Их никто не выделил из толпы приезжих, побирушек подобного разбора в городе хватало. Но кое-что им подали сердобольные, и они остановились за Обжорным рядом, где в ночлежке давали за гроши вшивый тюфяк и объедки.
Я бы не узнал о них так рано, если бы в сад отцовского дома, где я подвергался пытке зазубривания катехизиса, не заглянула тройка моих друзей. Среди них был и сын тестомеса Ив Брабо, имя которого я ношу на посту бургомистра. …Так, ваше поведение несносно! Милорд, отзовите ваших рубак от кафедры! Куда, хамье! Ну, извини, дорогой, против солдат я ничего не имел! Отче Амброз, извините за беспокойство. Сьеры, еще одно движение, и я заколю почтеннейшего епископа насмерть!.. Прекрасно! именно такой тишины и внимания я добивался…

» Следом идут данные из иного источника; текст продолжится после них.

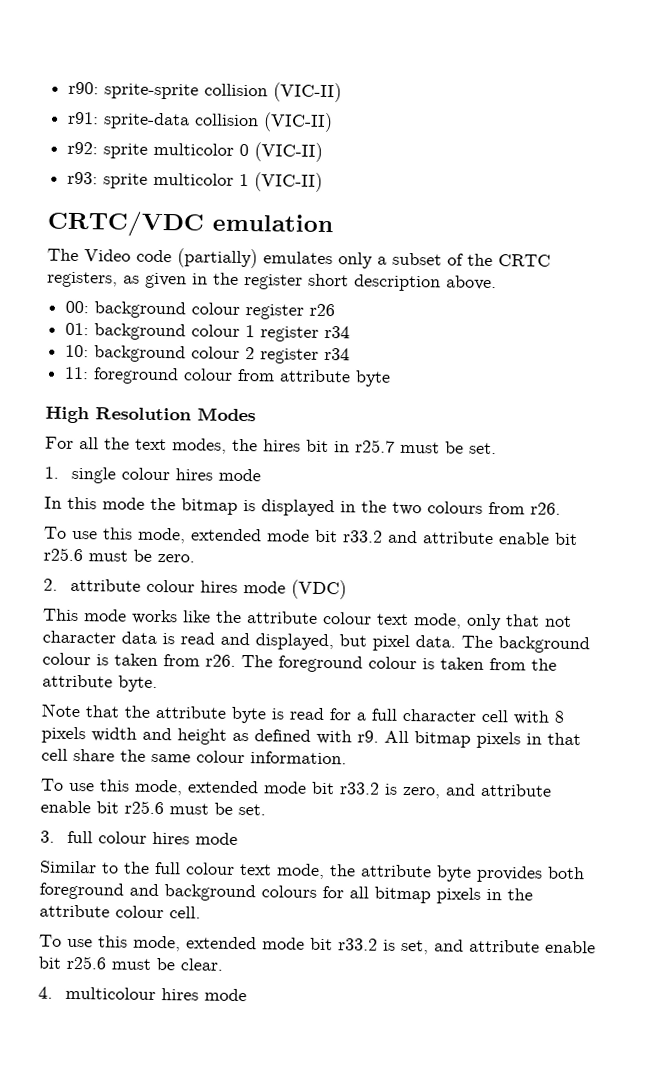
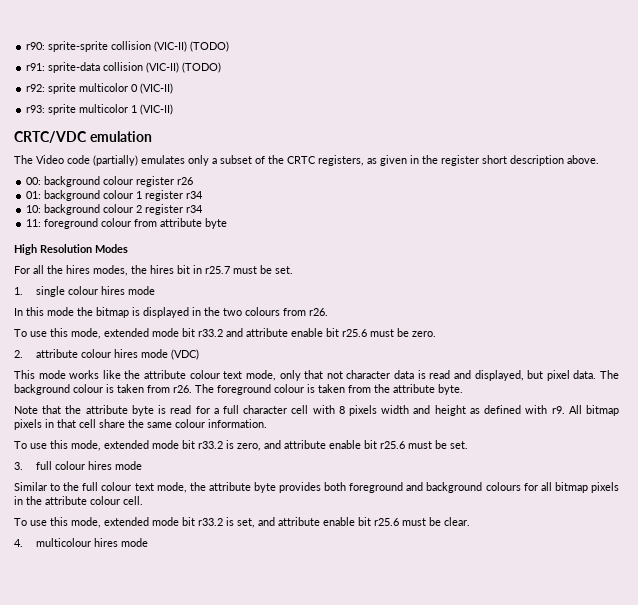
- r90: sprite-sprite collision (VIC-II)
+ r90: sprite-sprite collision (VIC-II) (TODO)
- r91: sprite-data collision (VIC-II)
+ r91: sprite-data collision (VIC-II) (TODO)
- For all the text modes, the hires bit in r25.7 must be set.
+ For all the hires modes, the hires bit in r25.7 must be set.

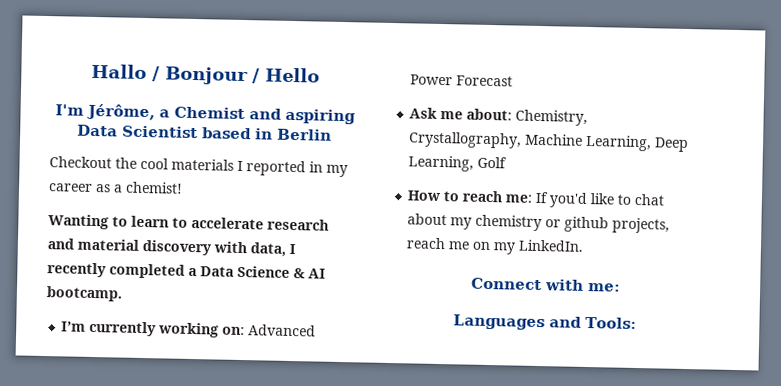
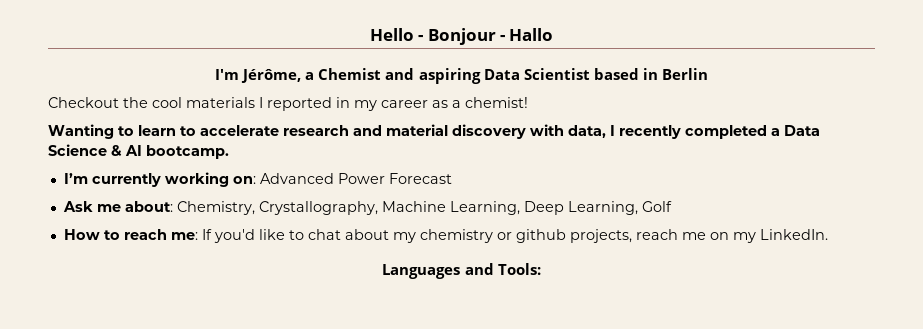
- Hallo / Bonjour / Hello
+ Hello - Bonjour - Hallo
- Connect with me:

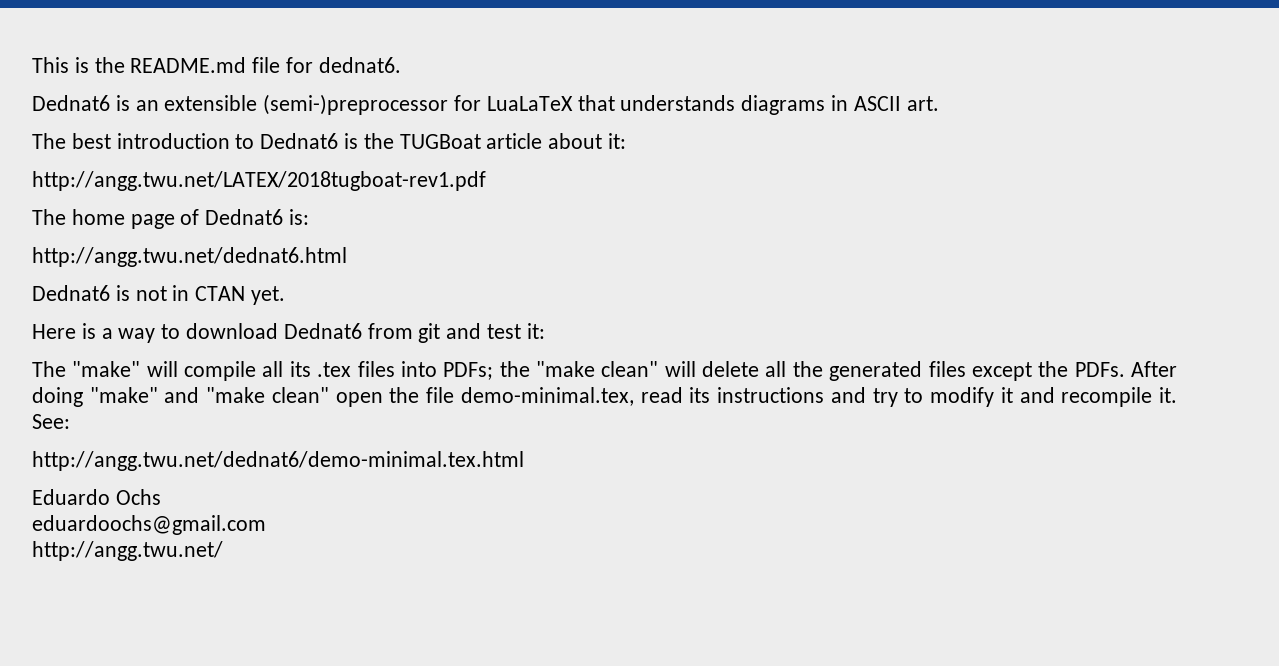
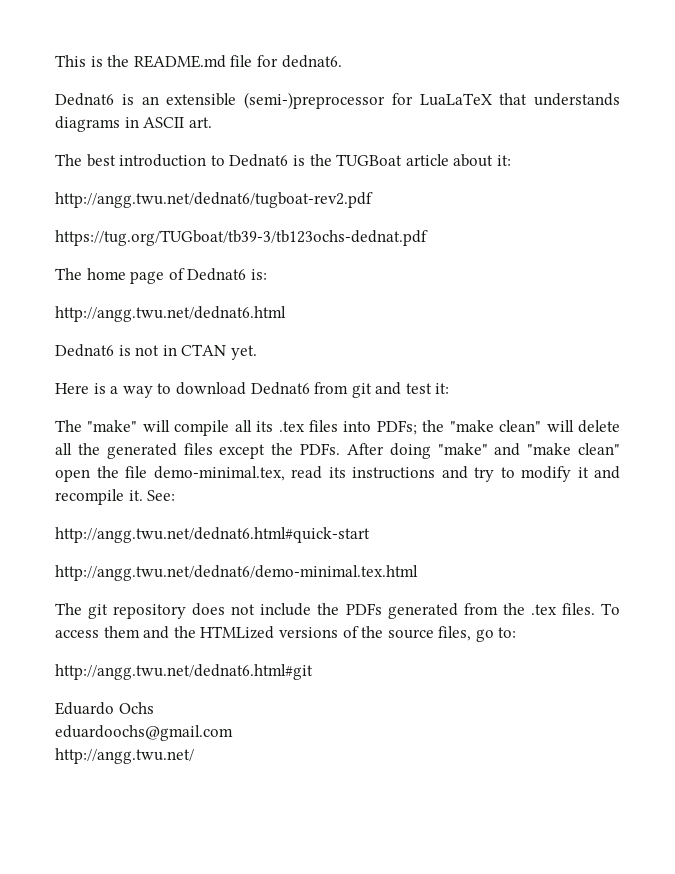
- http://angg.twu.net/LATEX/2018tugboat-rev1.pdf
+ http://angg.twu.net/dednat6/tugboat-rev2.pdf
+ https://tug.org/TUGboat/tb39-3/tb123ochs-dednat.pdf
+ http://angg.twu.net/dednat6.html#quick-start
+ The git repository does not include the PDFs generated from the .tex files. To access them and the HTMLized versions of the source files, go to:
+ http://angg.twu.net/dednat6.html#git

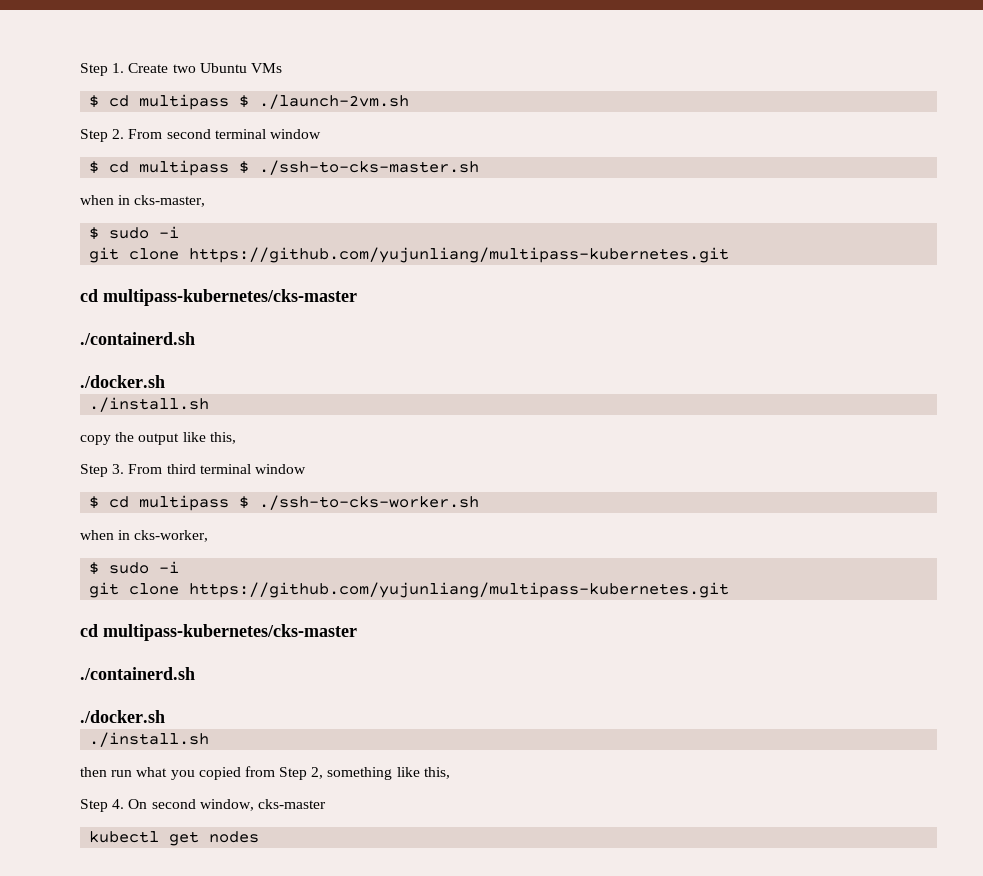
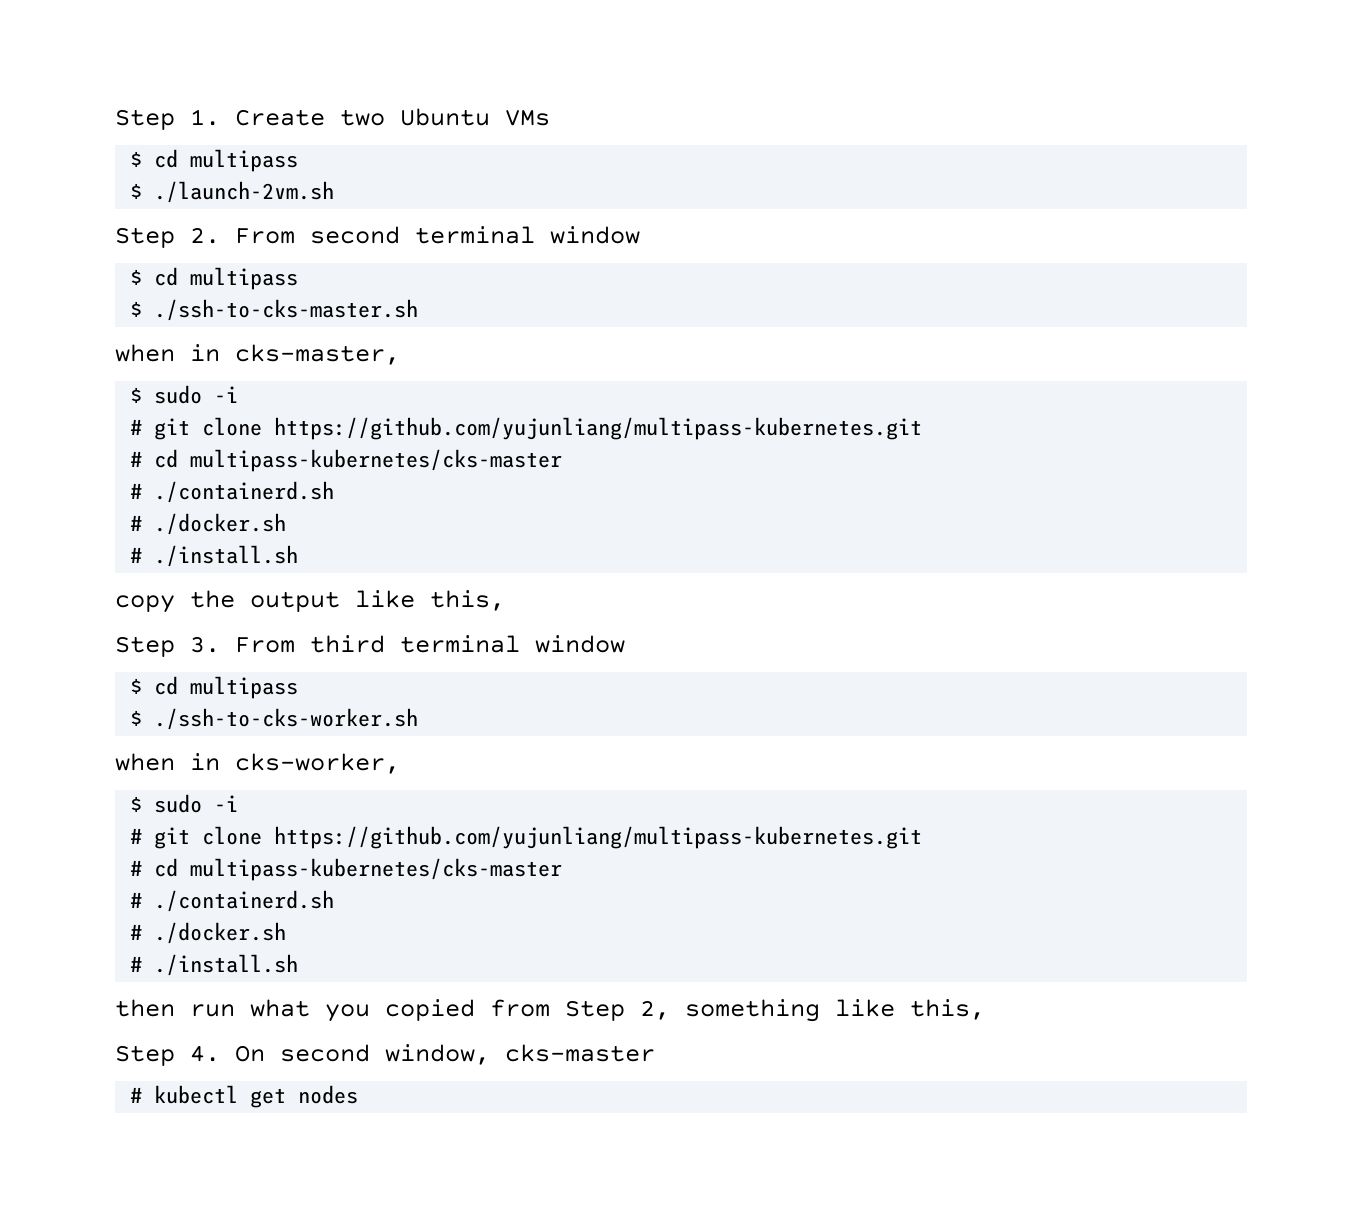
  Step 1. Create two Ubuntu VMs
- $ cd multipass $ ./launch-2vm.sh
+ $ cd multipass
+ $ ./launch-2vm.sh
  Step 2. From second terminal window
- $ cd multipass $ ./ssh-to-cks-master.sh
+ $ cd multipass
+ $ ./ssh-to-cks-master.sh
  when in cks-master,
  $ sudo -i
- git clone https://github.com/yujunliang/multipass-kubernetes.git
- cd multipass-kubernetes/cks-master
- ./containerd.sh
- ./docker.sh
- ./install.sh
+ # git clone https://github.com/yujunliang/multipass-kubernetes.git
+ # cd multipass-kubernetes/cks-master
+ # ./containerd.sh
+ # ./docker.sh
+ # ./install.sh
  Step 3. From third terminal window
- $ cd multipass $ ./ssh-to-cks-worker.sh
+ $ cd multipass
+ $ ./ssh-to-cks-worker.sh
  when in cks-worker,
  $ sudo -i
- git clone https://github.com/yujunliang/multipass-kubernetes.git
- cd multipass-kubernetes/cks-master
- ./containerd.sh
- ./docker.sh
- ./install.sh
+ # git clone https://github.com/yujunliang/multipass-kubernetes.git
+ # cd multipass-kubernetes/cks-master
+ # ./containerd.sh
+ # ./docker.sh
+ # ./install.sh
- kubectl get nodes
+ # kubectl get nodes

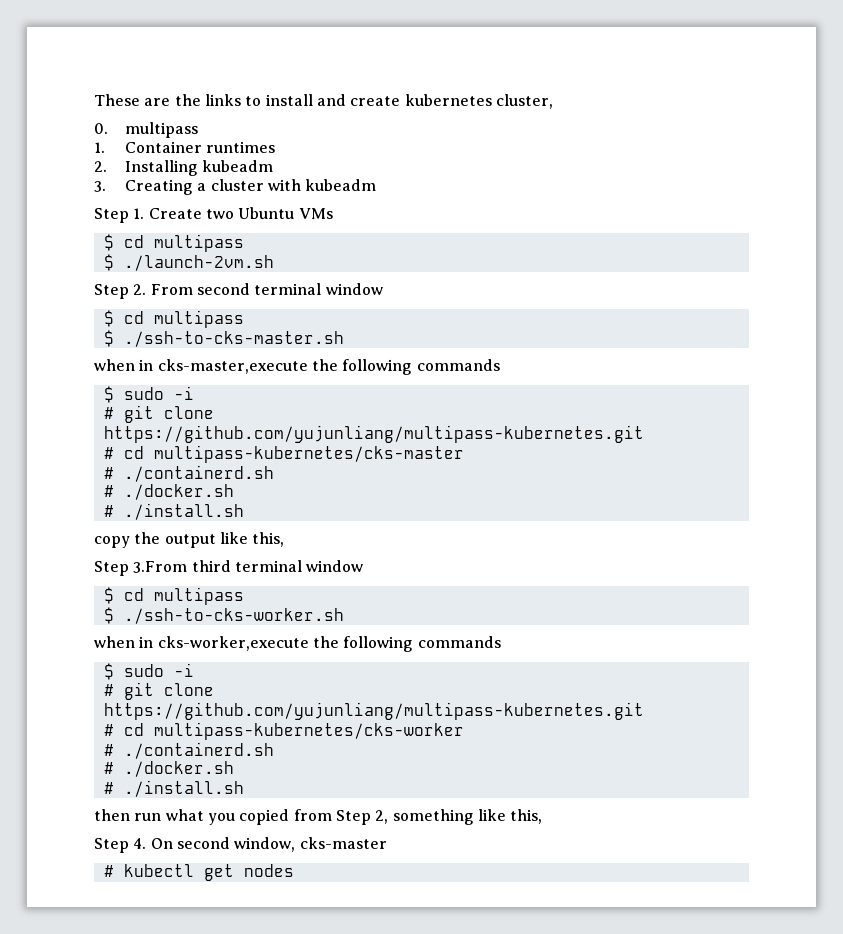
+ These are the links to install and create kubernetes cluster,
+ 0. multipass
+ 1. Container runtimes
+ 2. Installing kubeadm
+ 3. Creating a cluster with kubeadm
- when in cks-master,
+ when in cks-master,execute the following commands
- Step 3. From third terminal window
+ Step 3.From third terminal window
- when in cks-worker,
+ when in cks-worker,execute the following commands
  $ sudo -i
  # git clone https://github.com/yujunliang/multipass-kubernetes.git
- # cd multipass-kubernetes/cks-master
+ # cd multipass-kubernetes/cks-worker

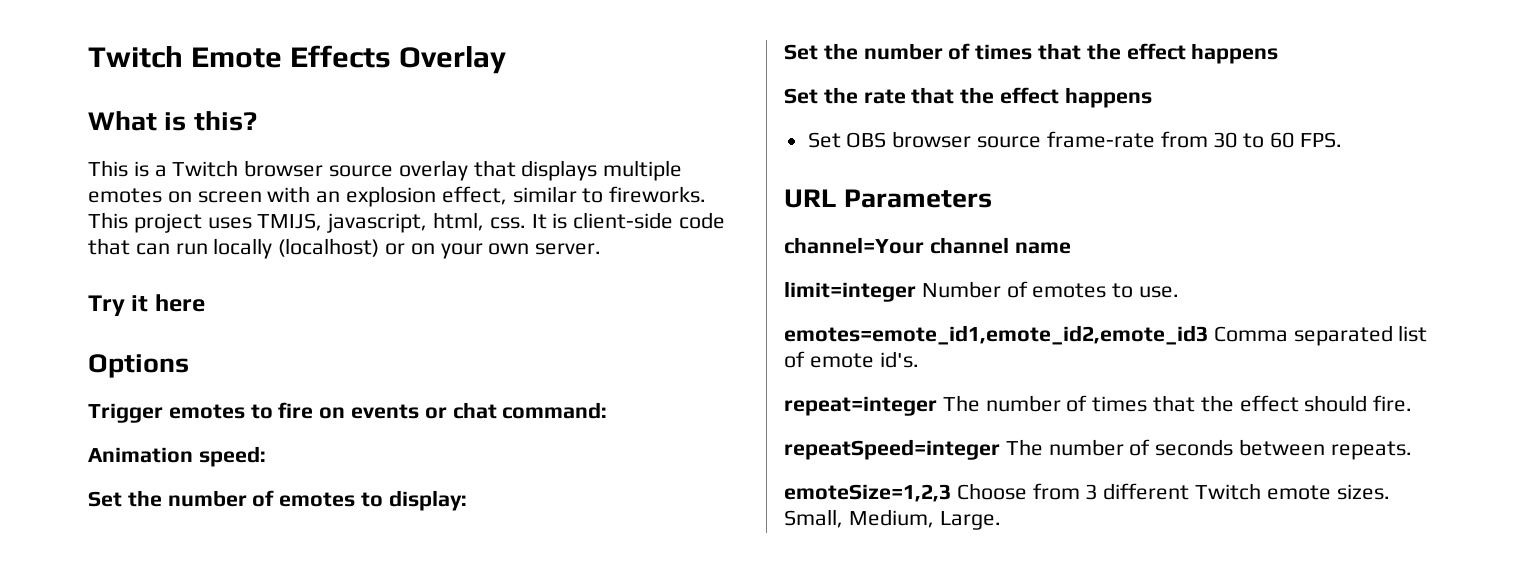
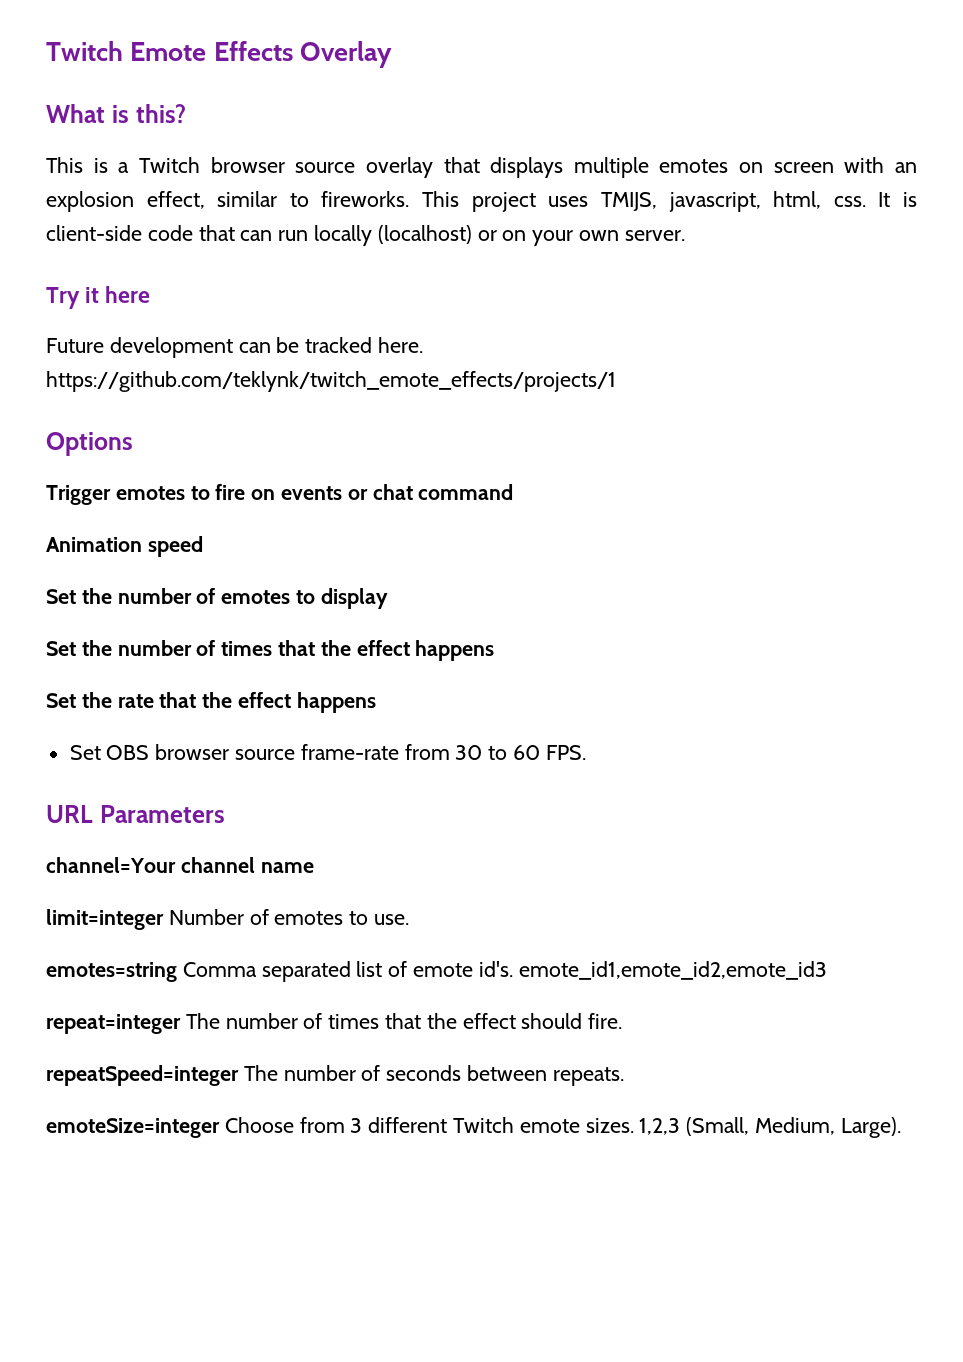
+ Future development can be tracked here. https://github.com/teklynk/twitch_emote_effects/projects/1
- Trigger emotes to fire on events or chat command:
+ Trigger emotes to fire on events or chat command
- Animation speed:
+ Animation speed
- Set the number of emotes to display:
+ Set the number of emotes to display
- emotes=emote_id1,emote_id2,emote_id3 Comma separated list of emote id's.
+ emotes=string Comma separated list of emote id's. emote_id1,emote_id2,emote_id3
- emoteSize=1,2,3 Choose from 3 different Twitch emote sizes.
+ emoteSize=integer Choose from 3 different Twitch emote sizes.
- Small, Medium, Large.
+ 1,2,3 (Small, Medium, Large).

Именно Брабо выманил меня к ограде и оглушил новостью, что в Обжорке уморительно беснуется заезжий дурачок. Наставник мой давно спал, утомившись моей скверной латынью, челяди видно не было. Грех было пропустить зрелище. Обнявшись, мы ввалились в ночлежку, гудевшую, как Ноев ковчег, и принялись глазеть. Плакала оборвашка у таганка, мужчины переглядывались; на нас, хихикающих, пришикнул старикашка — ведь на коленях старшего монаха корчился щуплый мальчуган в лохмотьях, поднявши к потолку зареванное личико. Ужасный вопль содрогал горло ему. Монах гладил его по волосам, попутно объясняя публике, что маленький Стефан имеет очередное видение — сам Христос в сером плаще пилигрима с бедным посохом наставляет детское сердце на путь. И на какой путь, сьеры!
Мы поразевали рты и охладели до костей: бедный сверчок вопил о Крестовом походе. О Гробе Господнем; о венцах башен Иерусалима, прободивших свирепые небеса; о саде, где плакал Бог. О сарацинских псах, вцепившихся в горло Святой земли; об огнедышащем идоле Магомете и христианских скелетах в ржавых латах, что дремлют, неотмщенные, в песках…
А молодой монах кивал, повторяя: «Истинная правда!»
Кто-то смеялся, кто-то сомневался, кто-то хлебал одонки из супного котла, а мы, трое охломонов, уже слышали хриплый рев рыцарского рога. Провались в тартарары, надутый князек! Если мне и сияет вдали золотой лев рыцарства, то только ради Иерусалима!
Пока я приосанивался, обещал взять Брабо в знаменосцы и принимал героическое выражение лица, наш мальчик утих и, обливаясь потом, замер, как лягушка во льду.
Ангелы вынесли нас на воздух из клоповника. Одуревшие, мы поняли одно: скоро наш духовидец будет проповедовать на паперти собора с разрешения, естественно, властей; скоро в нашем городке во всю прогремят призывы к походу, которого еще не видели.
Ох, какая тогда была весна, сьеры! Ветра, дрожа, мчались над башнями и крышами, как свора гончих; всюду яркость, цветение, сок — самая пора для чуда.
Когда мы, нагулявшись и подравшись сгоряча с мастеровыми, расстались, наши макушки скребли небосклон, а под рубахами прыгали в нетерпении сердца, как холодные рыбины. Дома я был выдран батюшкой за побег и заклеймен прозвищем «босяк» и «позор моих седин», потом получил затрещину от матери за разбитую губу и грязный камзол, да еще ночью меня поймали за вороватой примеркой отцовских шпор, что хранились в нашем доме, как реликвия. Грехов на мне было, как блох. Неделю меня держали взаперти, но я не унывал — я горел.